▶ _Raw data_

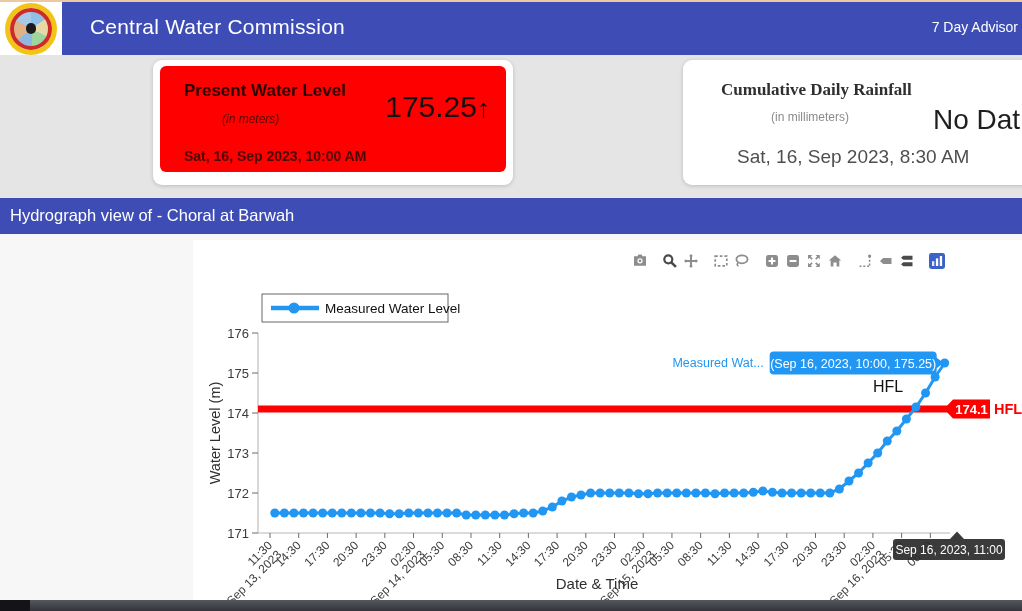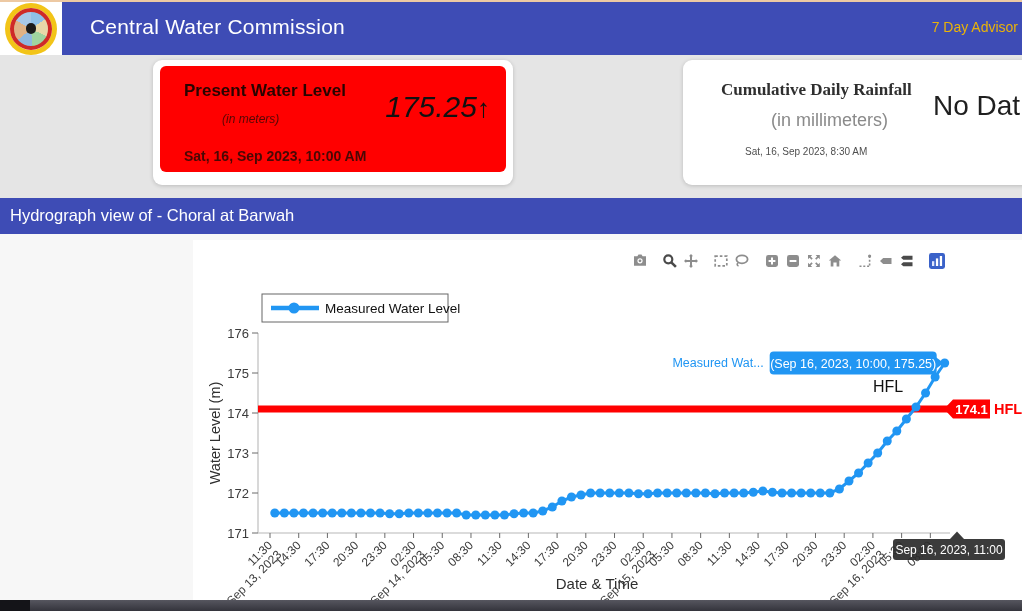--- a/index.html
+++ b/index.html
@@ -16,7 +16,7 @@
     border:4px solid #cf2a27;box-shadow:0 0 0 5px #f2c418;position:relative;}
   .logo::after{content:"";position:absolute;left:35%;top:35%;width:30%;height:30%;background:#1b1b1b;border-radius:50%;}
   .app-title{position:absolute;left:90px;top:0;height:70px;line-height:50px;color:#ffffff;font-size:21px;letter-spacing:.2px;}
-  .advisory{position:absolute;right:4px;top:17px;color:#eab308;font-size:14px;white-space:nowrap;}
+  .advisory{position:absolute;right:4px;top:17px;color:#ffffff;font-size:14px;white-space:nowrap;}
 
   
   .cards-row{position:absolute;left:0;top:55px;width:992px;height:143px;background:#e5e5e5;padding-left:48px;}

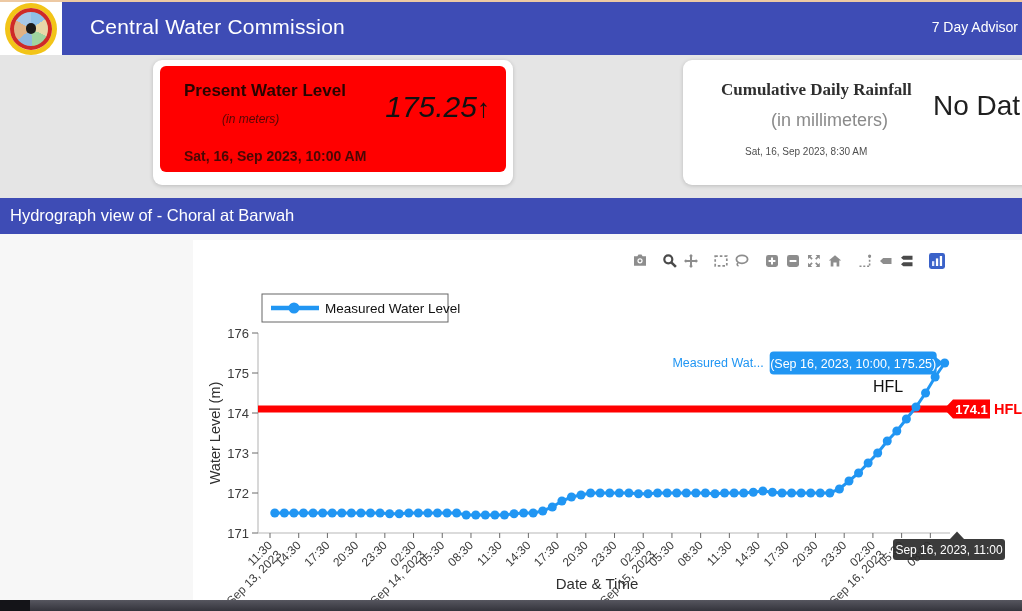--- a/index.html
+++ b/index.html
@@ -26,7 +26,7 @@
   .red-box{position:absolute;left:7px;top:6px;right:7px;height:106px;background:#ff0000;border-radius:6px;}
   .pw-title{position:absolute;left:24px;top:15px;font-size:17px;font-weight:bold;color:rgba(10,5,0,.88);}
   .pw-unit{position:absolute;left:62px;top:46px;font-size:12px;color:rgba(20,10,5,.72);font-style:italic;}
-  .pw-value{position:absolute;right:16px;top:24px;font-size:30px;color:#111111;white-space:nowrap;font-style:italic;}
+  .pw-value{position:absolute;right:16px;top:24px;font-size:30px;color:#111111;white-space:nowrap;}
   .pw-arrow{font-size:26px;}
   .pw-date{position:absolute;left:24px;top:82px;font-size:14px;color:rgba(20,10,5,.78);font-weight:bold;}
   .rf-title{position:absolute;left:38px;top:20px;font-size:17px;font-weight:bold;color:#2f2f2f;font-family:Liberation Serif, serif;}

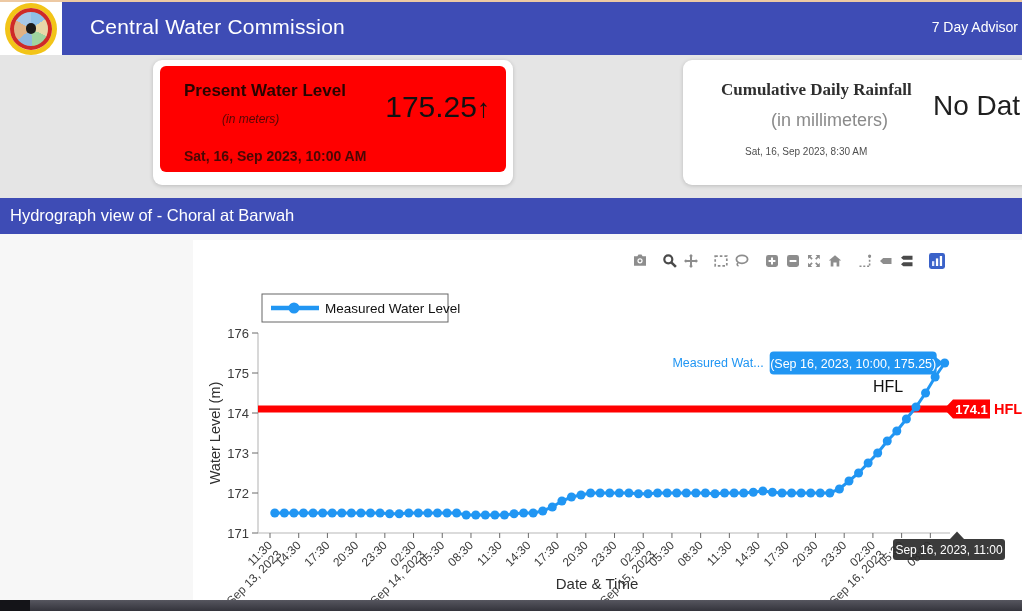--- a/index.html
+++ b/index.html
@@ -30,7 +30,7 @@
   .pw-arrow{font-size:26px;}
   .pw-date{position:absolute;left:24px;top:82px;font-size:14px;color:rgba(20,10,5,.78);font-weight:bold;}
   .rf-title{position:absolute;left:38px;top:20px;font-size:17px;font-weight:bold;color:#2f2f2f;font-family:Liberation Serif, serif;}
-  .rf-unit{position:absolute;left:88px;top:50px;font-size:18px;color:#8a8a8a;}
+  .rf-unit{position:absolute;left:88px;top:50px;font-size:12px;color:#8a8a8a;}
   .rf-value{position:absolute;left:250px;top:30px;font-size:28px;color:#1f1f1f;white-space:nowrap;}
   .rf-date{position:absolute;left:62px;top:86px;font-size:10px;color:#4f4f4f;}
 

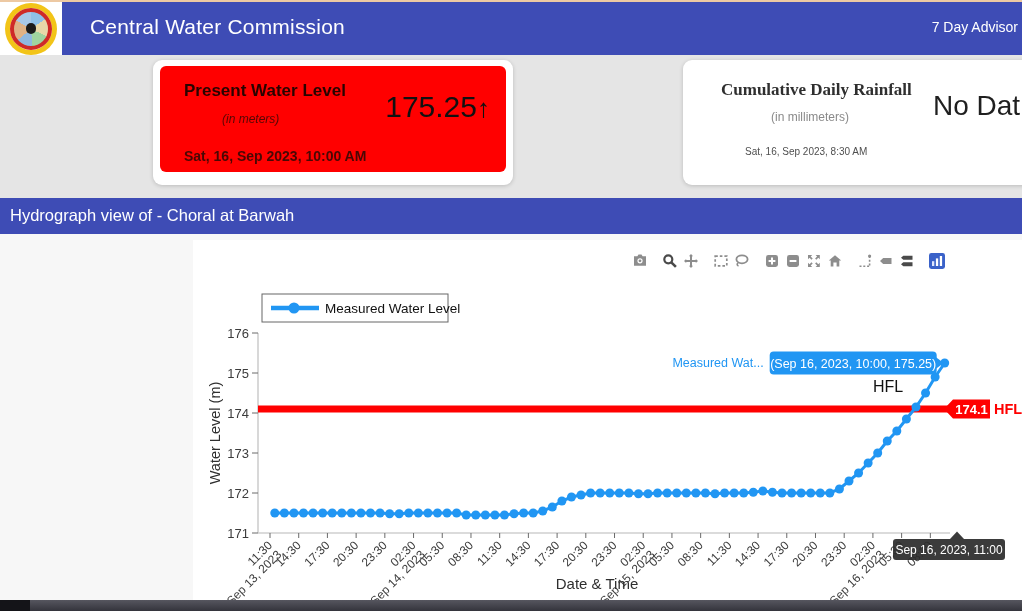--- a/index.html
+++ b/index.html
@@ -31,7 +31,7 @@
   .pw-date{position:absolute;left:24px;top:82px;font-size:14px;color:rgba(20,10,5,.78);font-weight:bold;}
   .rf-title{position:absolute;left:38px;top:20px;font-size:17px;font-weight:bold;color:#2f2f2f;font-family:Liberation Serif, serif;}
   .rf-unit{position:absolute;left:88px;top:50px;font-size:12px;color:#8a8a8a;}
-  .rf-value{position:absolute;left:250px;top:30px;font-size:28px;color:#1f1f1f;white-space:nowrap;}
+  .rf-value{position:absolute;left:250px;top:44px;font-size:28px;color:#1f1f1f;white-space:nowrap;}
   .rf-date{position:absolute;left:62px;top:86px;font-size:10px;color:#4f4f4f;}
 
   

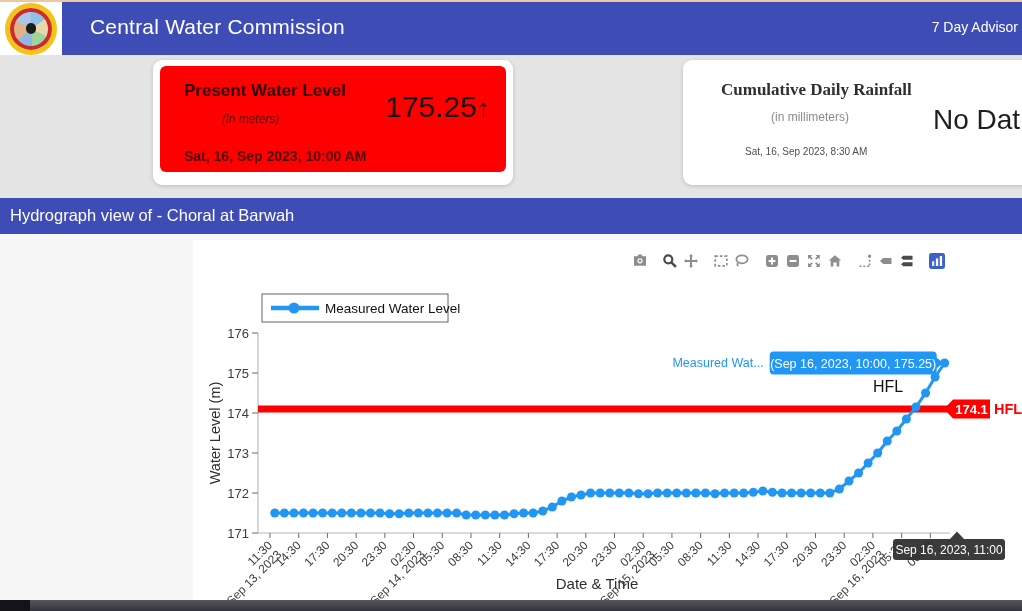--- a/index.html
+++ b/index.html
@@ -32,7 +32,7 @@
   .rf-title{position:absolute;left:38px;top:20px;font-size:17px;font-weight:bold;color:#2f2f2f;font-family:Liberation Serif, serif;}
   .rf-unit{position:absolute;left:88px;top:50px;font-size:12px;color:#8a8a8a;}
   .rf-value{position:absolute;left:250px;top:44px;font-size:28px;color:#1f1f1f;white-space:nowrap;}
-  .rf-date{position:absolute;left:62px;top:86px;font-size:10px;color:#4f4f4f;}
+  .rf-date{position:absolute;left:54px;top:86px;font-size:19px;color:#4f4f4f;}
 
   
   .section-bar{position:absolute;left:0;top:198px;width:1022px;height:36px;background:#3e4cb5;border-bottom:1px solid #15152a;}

---

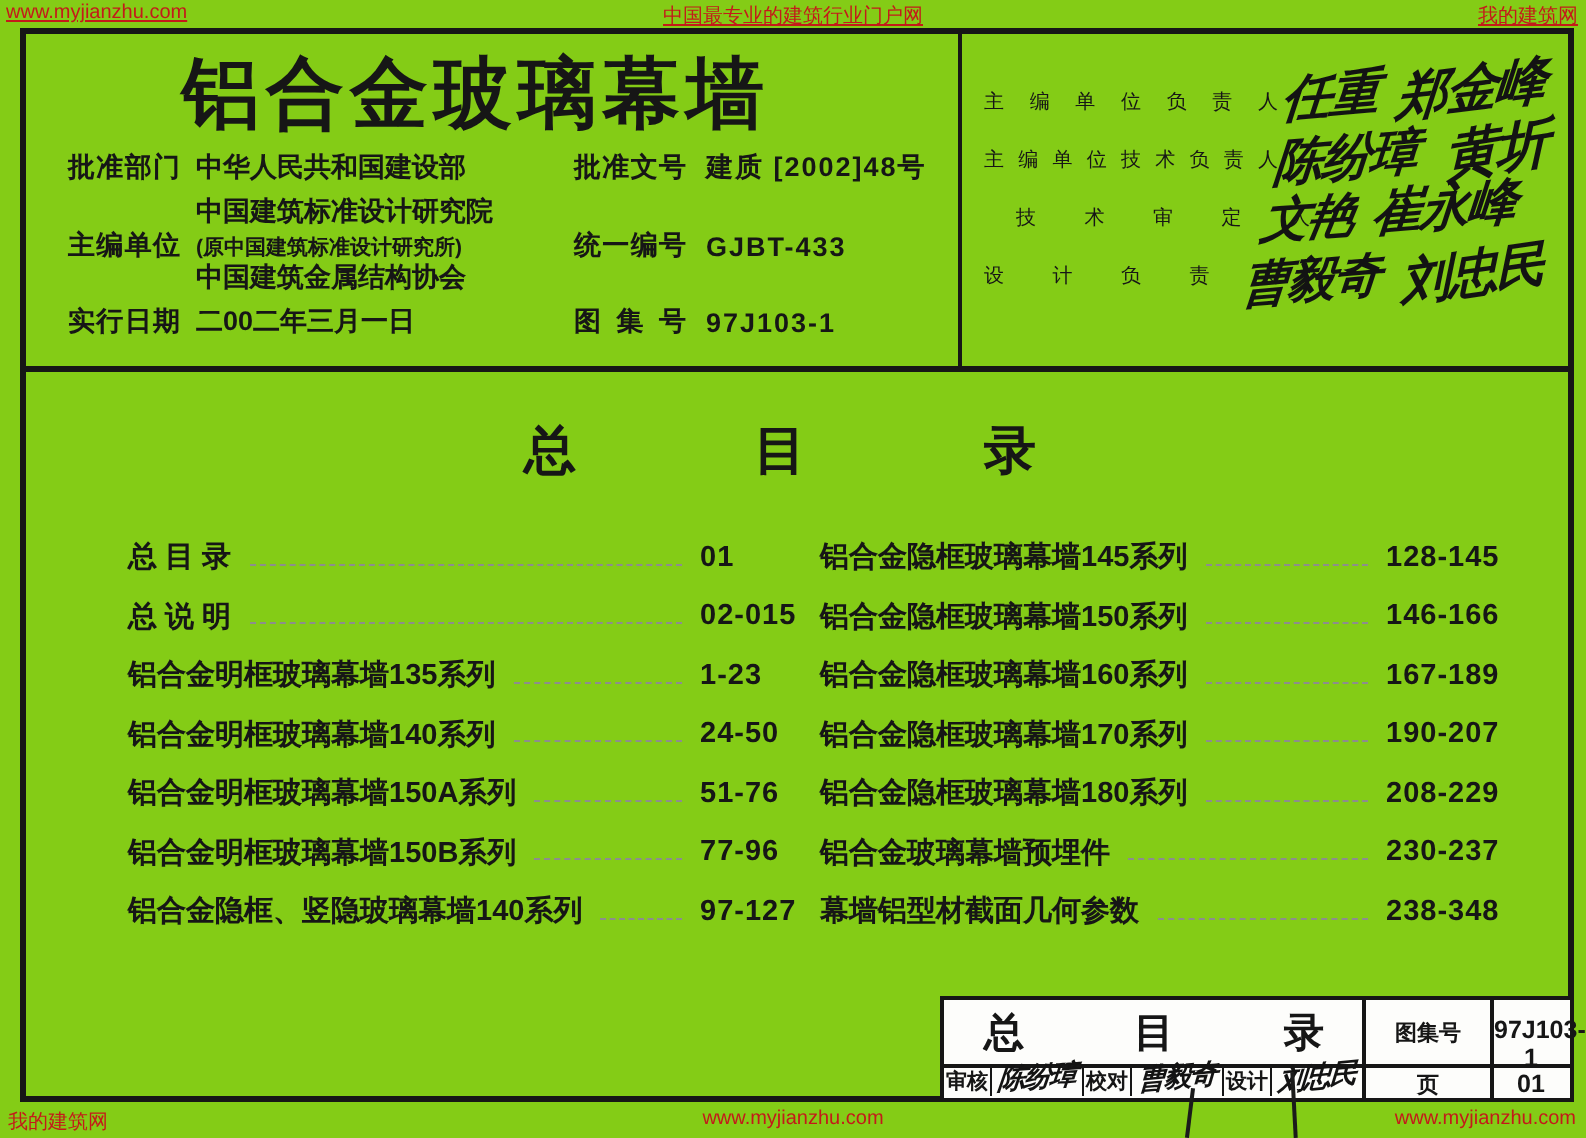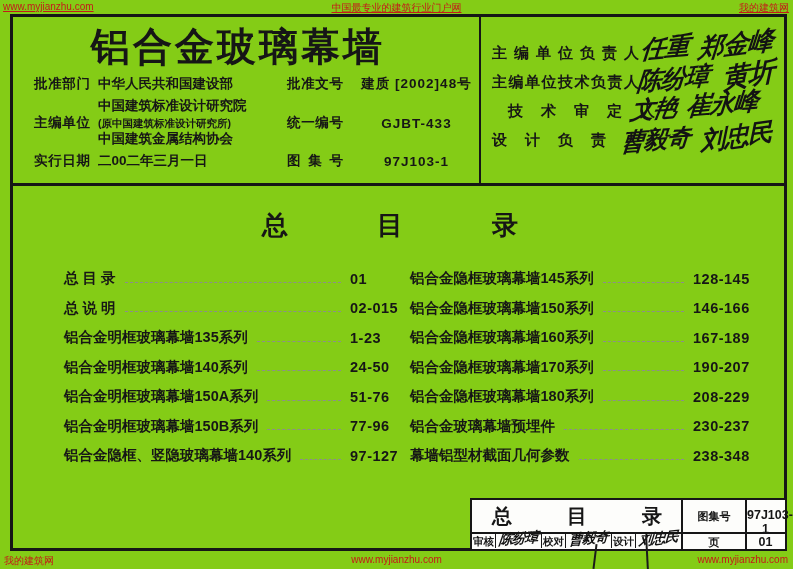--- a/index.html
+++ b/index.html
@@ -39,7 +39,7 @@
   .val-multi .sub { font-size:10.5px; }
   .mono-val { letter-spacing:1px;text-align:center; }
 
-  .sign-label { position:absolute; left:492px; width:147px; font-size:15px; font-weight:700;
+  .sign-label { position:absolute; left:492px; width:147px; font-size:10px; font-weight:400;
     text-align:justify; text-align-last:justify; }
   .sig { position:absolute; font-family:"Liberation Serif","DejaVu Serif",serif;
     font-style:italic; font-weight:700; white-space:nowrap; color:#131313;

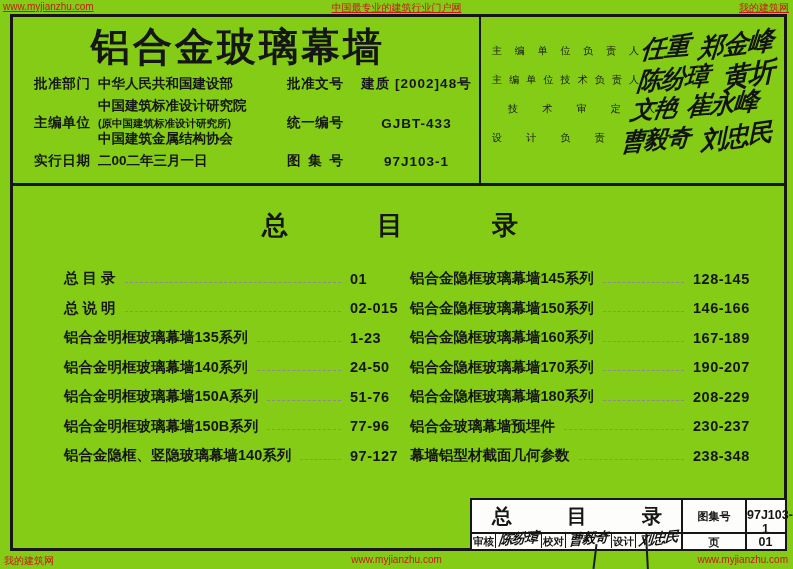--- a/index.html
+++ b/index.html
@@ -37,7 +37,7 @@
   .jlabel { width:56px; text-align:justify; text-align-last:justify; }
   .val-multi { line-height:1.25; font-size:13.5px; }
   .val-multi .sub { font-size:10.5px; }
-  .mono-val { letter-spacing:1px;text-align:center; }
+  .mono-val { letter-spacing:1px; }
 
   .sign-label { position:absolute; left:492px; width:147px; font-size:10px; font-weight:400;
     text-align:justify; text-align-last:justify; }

▶ _Work required_
Gather, from the listing above, every line carrying the word "letter".

▶ _Solution to this problem_
   .app-title{position:absolute;left:90px;top:0;height:70px;line-height:50px;color:#ffffff;font-size:21px;letter-spacing:.2px;}
   .mono-val { letter-spacing:1px;text-align:center; }
-  .mono-val { letter-spacing:1px;text-align:center; }
+  .mono-val { letter-spacing:1px; }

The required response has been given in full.